Şerh ve İzah Zarureti-II

Bir baba veraset yoluyla evladına bıraktığı servetin aynı kalmasını değil, ziyadeleşmesini isteyeceği fıtri bir talep olarak nitelendirilmektedir. Aynen öyle de, veraset yoluyla bizlere intikal eden nurlu sermayenin aynıyla nakledilmesi sadakate bir alamet değil, akledilerek istihraç, istinbat ve istihsal edilmesi, ilim ve marifete mazhariyetin bir delili olarak değerlendirilmektedir.

Evet, ilim ve marifette derinlik ve ihtisas ziyadeleştikçe iltibaslar ile iktibasların azaldığı, dirayete medar istihsallerin arttığı müşahede edilmektedir. Bu iddiayı ispata nurlu külliyattan onlarca delil getirmek mümkündür. Mesela, Risale-i Nur’da, Kur’an’ın üçten birisi haşir ve ahiret ile ilgili olduğu bildirildiği halde, bu ayetleri iktibas ederek (alıntılayarak) rivai bir haşir risalesi telif etmek yerine, birkaç ayetin iktibası ile haşrin vukuuna dair yetmiş sayfa dirai bir risalenin telif edilmesi, bu iddianın ispatına kâfi olduğu düşünülmektedir...

O halde tevarüs sırrıyla ulaşılan mesail-i imaniye aynıyla nakledilmeden önce, tekrar betekrar akledilmesi, mana ve maksad yönüyle yeniden istihsal edilmesi, yani tefekkür ile özgün fikirlerin üretilmesi, tahkik mesleğinin nurlu semereleri olarak görülmektedir.

Risale-i Nurların şerh ve izahını ‘ehliyet ve vukufiyet’ gibi bir kısım vasıfların varlığı ile takyid etmek yerine mutlak manada reddetmek; muhterem müellifin “…bazen izah ve tafsile muhtaç kalmış” müsaâdelerini görmemek, hususi bir ‘tarzı’ cemaatin umumuna ait ‘farz’ bir vazife gibi telakki edilmesini istemek demektir.

Eserlerin izahını reddetmek; hikmet denilen ve bütünüyle hayır olan nurlu meyvelerin istihsaline set çekmektir.

Eserlerin izahını reddetmek; yoruma kapalı ve kendi içinde sıkıntılı ‘selefi bir anlayışı’ nurlu daire içine taşımak demektir.

Eserlerin izahını reddetmek; hubb-u nefisten ve hasr-ı fikirden haber veren ve nizayı tevlid eden hususi bir kanaati tamim etmektir.

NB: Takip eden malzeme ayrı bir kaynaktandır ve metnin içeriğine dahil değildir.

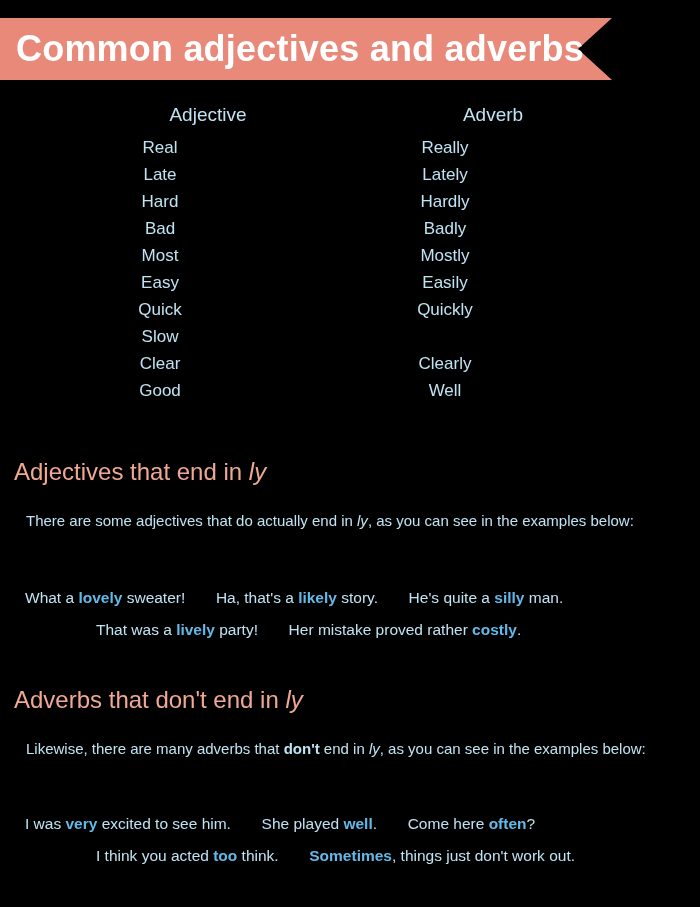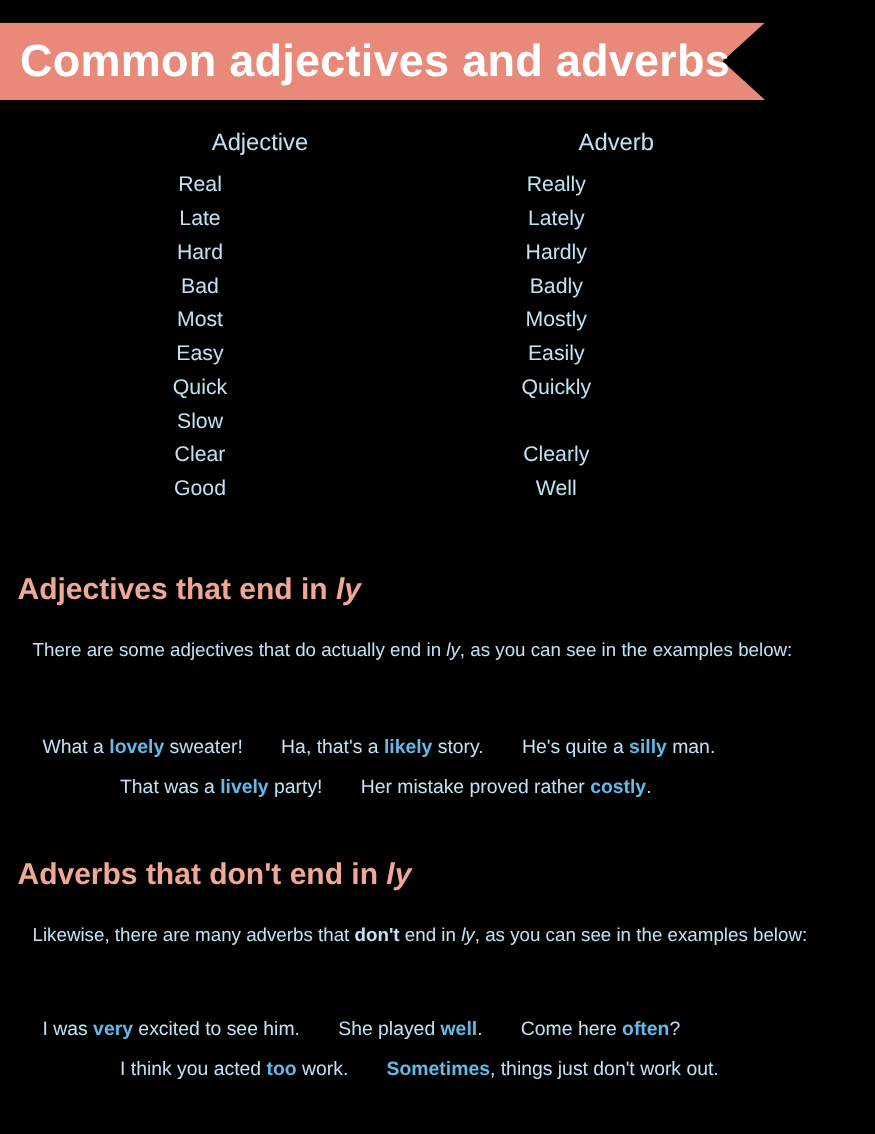--- a/index.html
+++ b/index.html
@@ -94,7 +94,7 @@
     left: 14px;
     font-size: 24px;
     color: #f0a894;
-    font-weight: bold;
+    font-weight: normal;
     white-space: nowrap;
   }
   .section-heading .it {

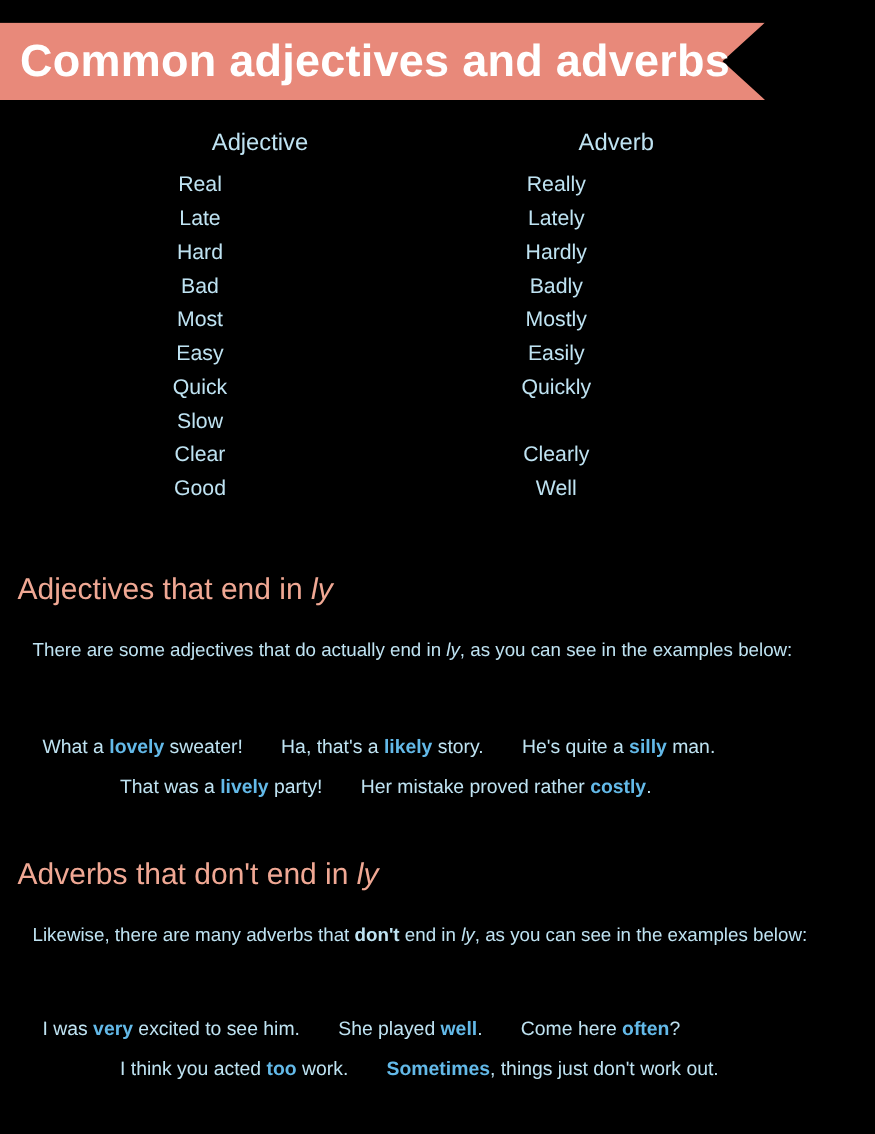--- a/index.html
+++ b/index.html
@@ -132,7 +132,7 @@
     line-height: 32px;
     white-space: nowrap;
   }
-  .ex-line.indent1 { padding-left: 34px; }
+  .ex-line.indent1 { padding-left: 25px; }
   .ex-line.indent2 { padding-left: 96px; }
   .ex-sep { display: inline-block; width: 22px; }
   .hl {

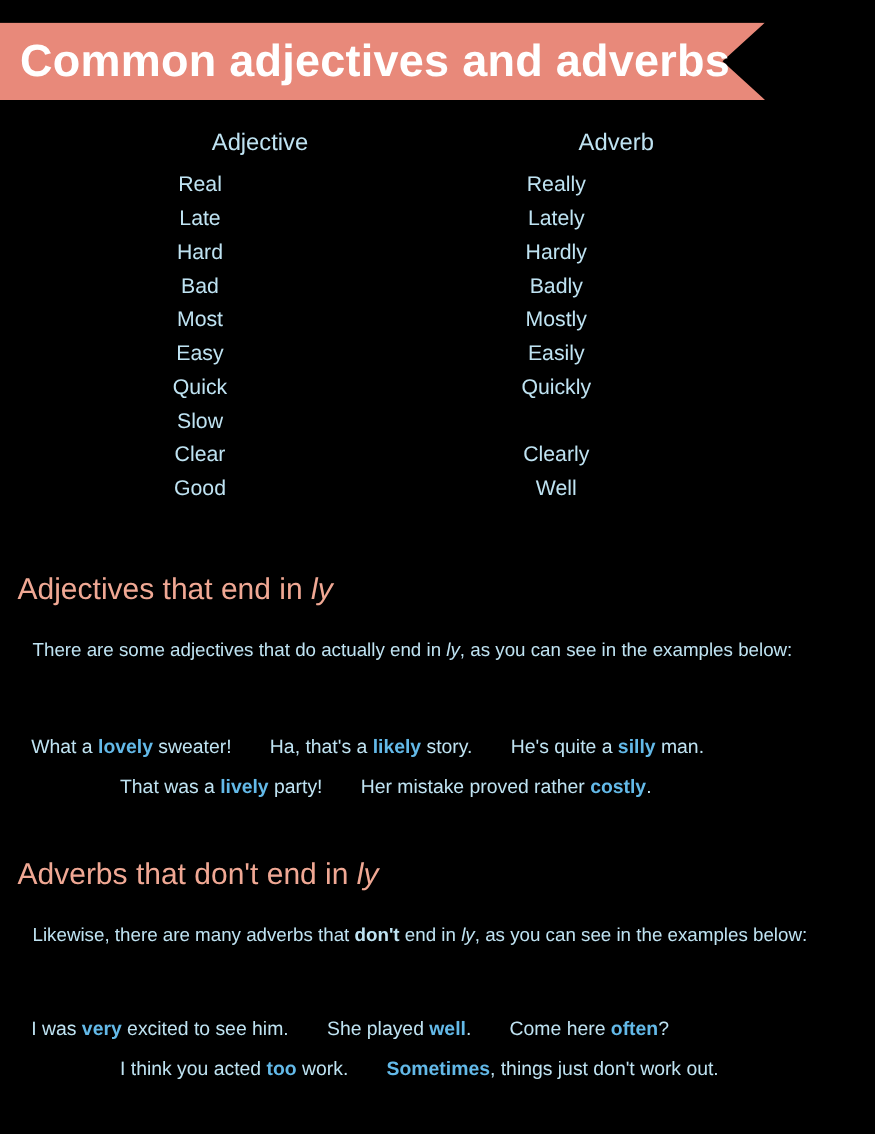--- a/index.html
+++ b/index.html
@@ -238,7 +238,7 @@
       <span>Come here </span><span class="hl">often</span><span>?</span>
     </div>
     <div class="ex-line indent2">
-      <span>I think you acted </span><span class="hl">too</span><span> work.</span>
+      <span>I think you acted </span><span class="hl">too</span><span> think.</span>
       <span class="ex-sep"></span>
       <span></span><span class="hl">Sometimes</span><span>, things just don't work out.</span>
     </div>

Eserlerin izahını reddetmek; ifadenin belagatinden telezzüz ile iktifa etmek, anlamaya önem vermemek, manayı ehemmiyetsiz görmektir.

Eserlerin izahını reddetmek; zamanın mühim ve hakikatli bir âlimi olma beşaretinin ‘anlama’ şartına bağlandığı gerçeğini reddetmektir.

Eserlerin izahını reddetmek; Kur’ani hakikatleri hayatımıza aksettirmek yerine, sadece uzaktan seyretmeye ve methetmeye izin vermektir.

Eserlerin izahını reddetmek; lafız eksenli sevap hedefli okumaları; mana merkezli, marifetullah ve maksad hedefli ilmi okumalara tercih etmek demektir.

Eserlerin izahını reddetmek; cehaletin veledi olan taklidi kabullerin artmasına zemin ihzar etmek, muhakkik ve müdakkik insanların yetişmesini istememektir.

Eserlerin izahını reddetmek; dolaylı olarak eserlerin anlaşılmasını engellemek, elfazı yüceltmek, manayı küçümsemek veya lafız ile mana arasına duvar örmektir.

Eserlerin izahını reddetmek; muhit ve külli bir hakikat olan tecdid-i diniye vazifesini dar bir zaman ile sınırlamak, teceddüt ihtiyacının şümulünü anlamamak demektir.

Eserlerin izahını reddetmek; aklın inkişafını engellemek, muhakeme-yi akliyeden mahrum bırakılan bir cemaati ‘harici yönlendirmelere’ açık hale getirmektir.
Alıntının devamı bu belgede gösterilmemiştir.